The SNP’s leader at Westminster Ian Blackford said Mrs May was “trying to sell us a deal that is already dead in the water” and expressed outrage that Scotland was not mentioned once in the draft withdrawal agreement.
What is in the withdrawal agreement?
- commitments over citizens’ rights after Brexit – people will be able to work and study where they currently live and to be joined by family members
- a proposed 21-month transition period after the UK’s departure
- a “fair financial settlement” from the UK – also known as the £39bn “divorce bill”
But the controversial part relates to what will happen to the Irish border.
The agreement includes a “backstop” – a kind of safety net to ensure there is no hard border whatever the outcome of future trade talks between the UK and the EU.
If there is no trade deal in place by the end of the transition period, the backstop will mean that Northern Ireland would stay aligned to some EU rules on things such as food products and goods standards.
It would also involve a temporary single customs territory, effectively keeping the whole of the UK in the EU customs union.
Brexiteers do not like the prospect of potentially being tied to EU customs rules for years or even, as some fear, indefinitely.
And Northern Ireland’s Democratic Unionist Party has said it will not tolerate anything that creates a new border down the Irish Sea and they will not vote for the agreement.
Setting out details of the arrangements for a possible “backstop” – that has caused so much anger among Brexiteers – Mrs May said: “I do not pretend that this has been a comfortable process, or that either we or the EU are entirely happy with some of the arrangements which have been included in it.”
But she added that “while some people might pretend otherwise, there is no deal which delivers the Brexit the British people voted for which does not involve this insurance policy”.
She insisted it was a last resort and would be time-limited.
What happens now?
The resignations came as European Council President Donald Tusk announced an emergency meeting of EU leaders in Brussels on 25 November, at which the withdrawal agreement and a political declaration on future relations will be finalised and formalised.

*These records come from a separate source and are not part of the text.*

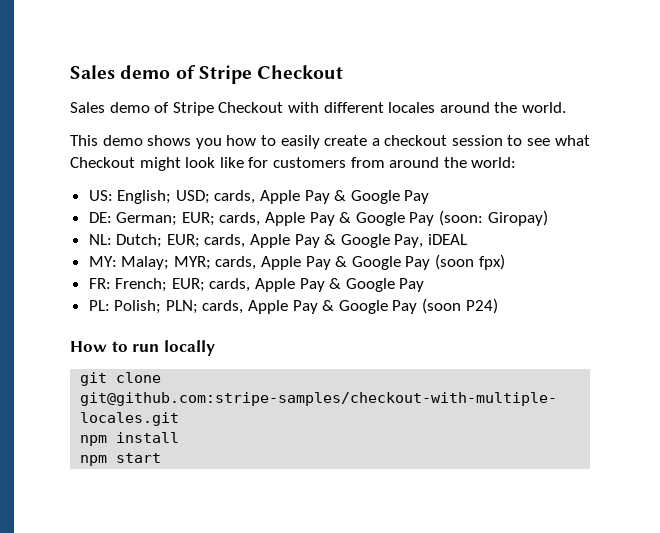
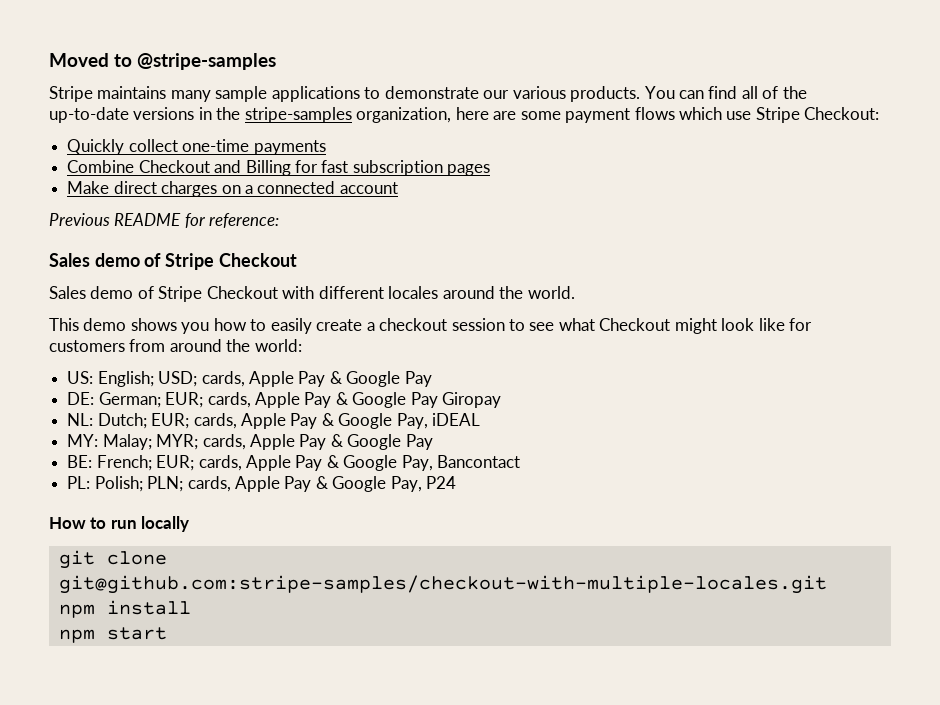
+ Moved to @stripe-samples
+ Stripe maintains many sample applications to demonstrate our various products. You can find all of the up-to-date versions in the stripe-samples organization, here are some payment flows which use Stripe Checkout:
+ Quickly collect one-time payments
+ Combine Checkout and Billing for fast subscription pages
+ Make direct charges on a connected account
+ Previous README for reference:
- DE: German; EUR; cards, Apple Pay & Google Pay (soon: Giropay)
+ DE: German; EUR; cards, Apple Pay & Google Pay Giropay
- MY: Malay; MYR; cards, Apple Pay & Google Pay (soon fpx)
- FR: French; EUR; cards, Apple Pay & Google Pay
+ MY: Malay; MYR; cards, Apple Pay & Google Pay
+ BE: French; EUR; cards, Apple Pay & Google Pay, Bancontact
- PL: Polish; PLN; cards, Apple Pay & Google Pay (soon P24)
+ PL: Polish; PLN; cards, Apple Pay & Google Pay, P24

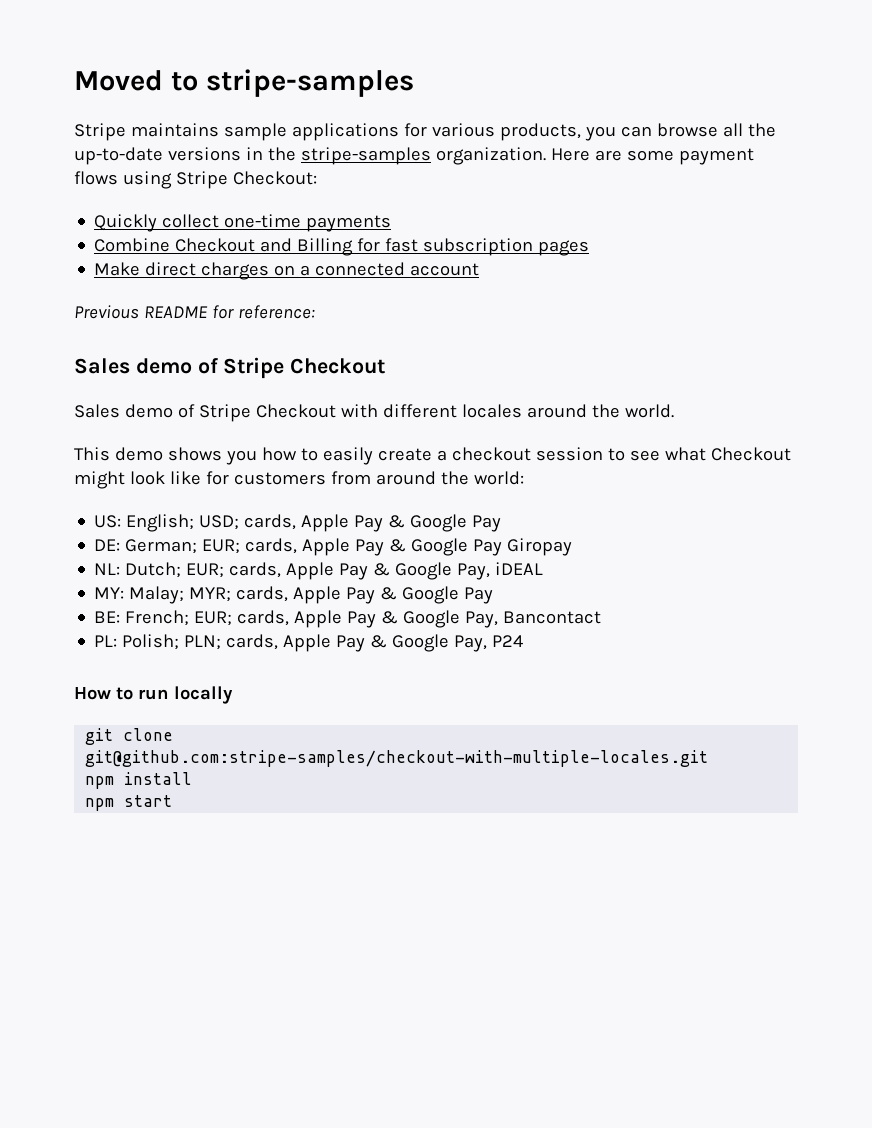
- Moved to @stripe-samples
+ Moved to stripe-samples
- Stripe maintains many sample applications to demonstrate our various products. You can find all of the up-to-date versions in the stripe-samples organization, here are some payment flows which use Stripe Checkout:
+ Stripe maintains sample applications for various products, you can browse all the up-to-date versions in the stripe-samples organization. Here are some payment flows using Stripe Checkout:

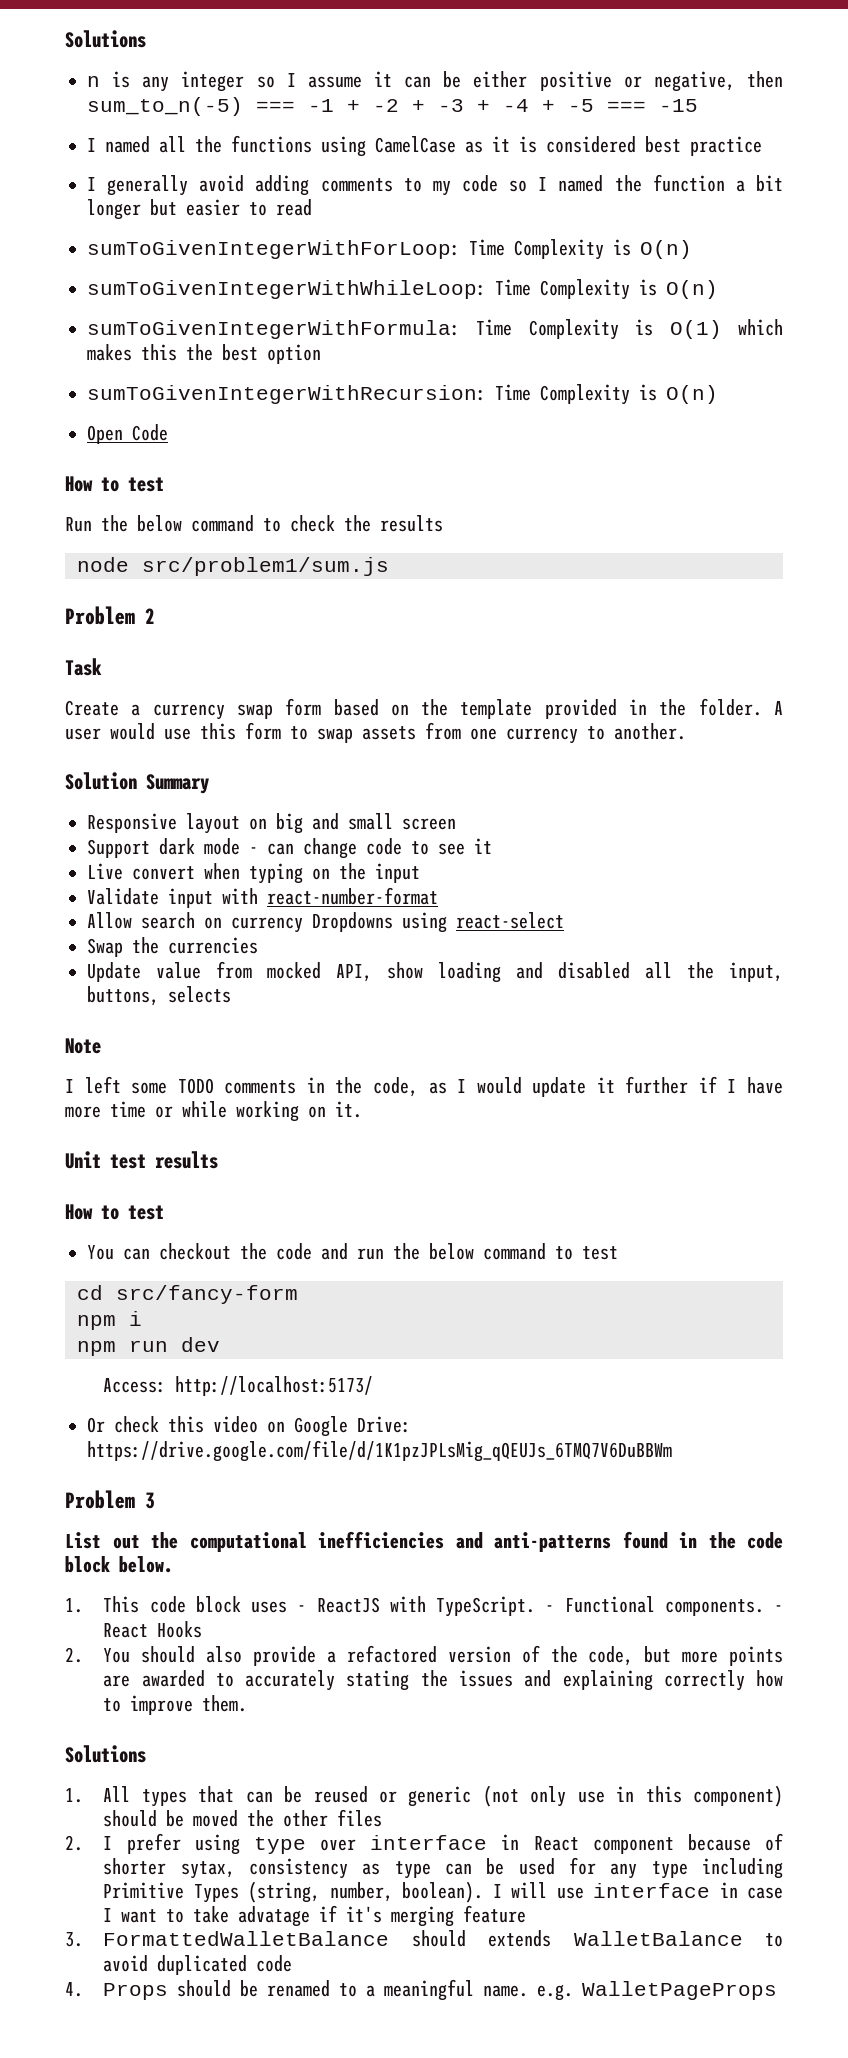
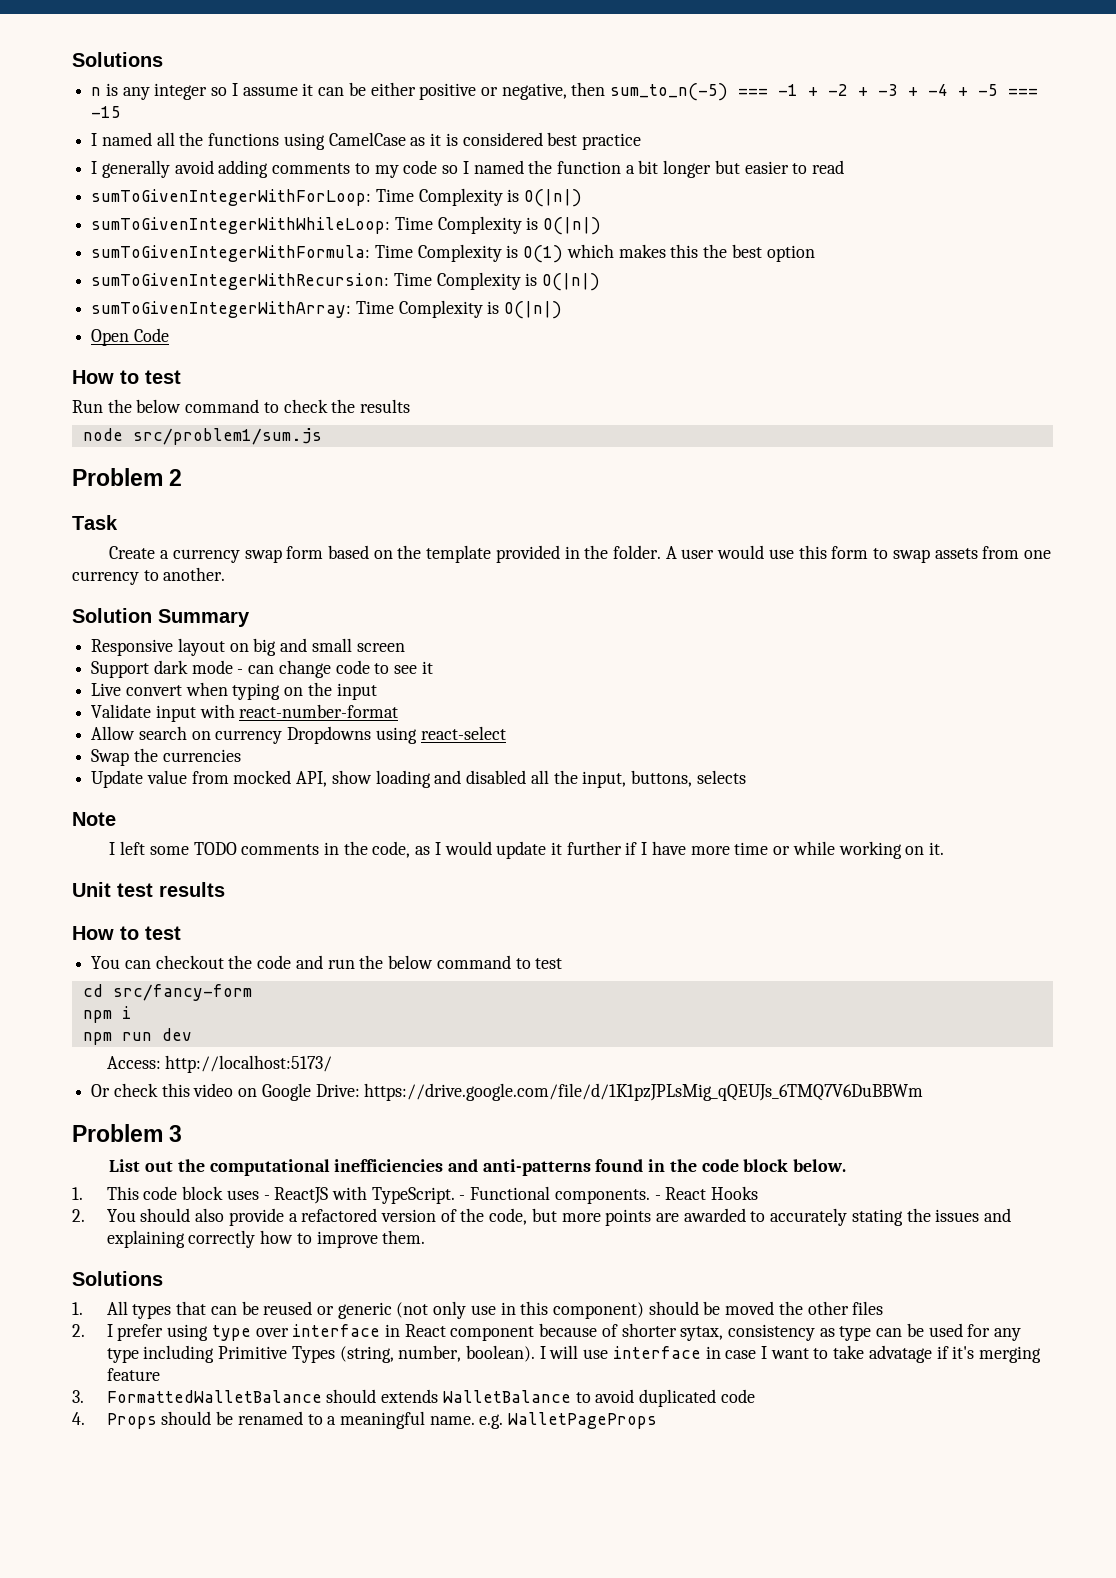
- sumToGivenIntegerWithForLoop: Time Complexity is O(n)
+ sumToGivenIntegerWithForLoop: Time Complexity is O(|n|)
- sumToGivenIntegerWithWhileLoop: Time Complexity is O(n)
+ sumToGivenIntegerWithWhileLoop: Time Complexity is O(|n|)
- sumToGivenIntegerWithRecursion: Time Complexity is O(n)
+ sumToGivenIntegerWithRecursion: Time Complexity is O(|n|)
+ sumToGivenIntegerWithArray: Time Complexity is O(|n|)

The BBC’s Brussels correspondent Adam Fleming said the UK and the EU will have to agree an ultimate end date for the post-Brexit transition period by the end of next week.
The transition period is due to end in 2020 and can be extended once by mutual agreement.
The text of the draft withdrawal agreement currently says the end date is “20XX”.
A senior EU official said the negotiators will have to fill in a specific year by 25 November’s summit.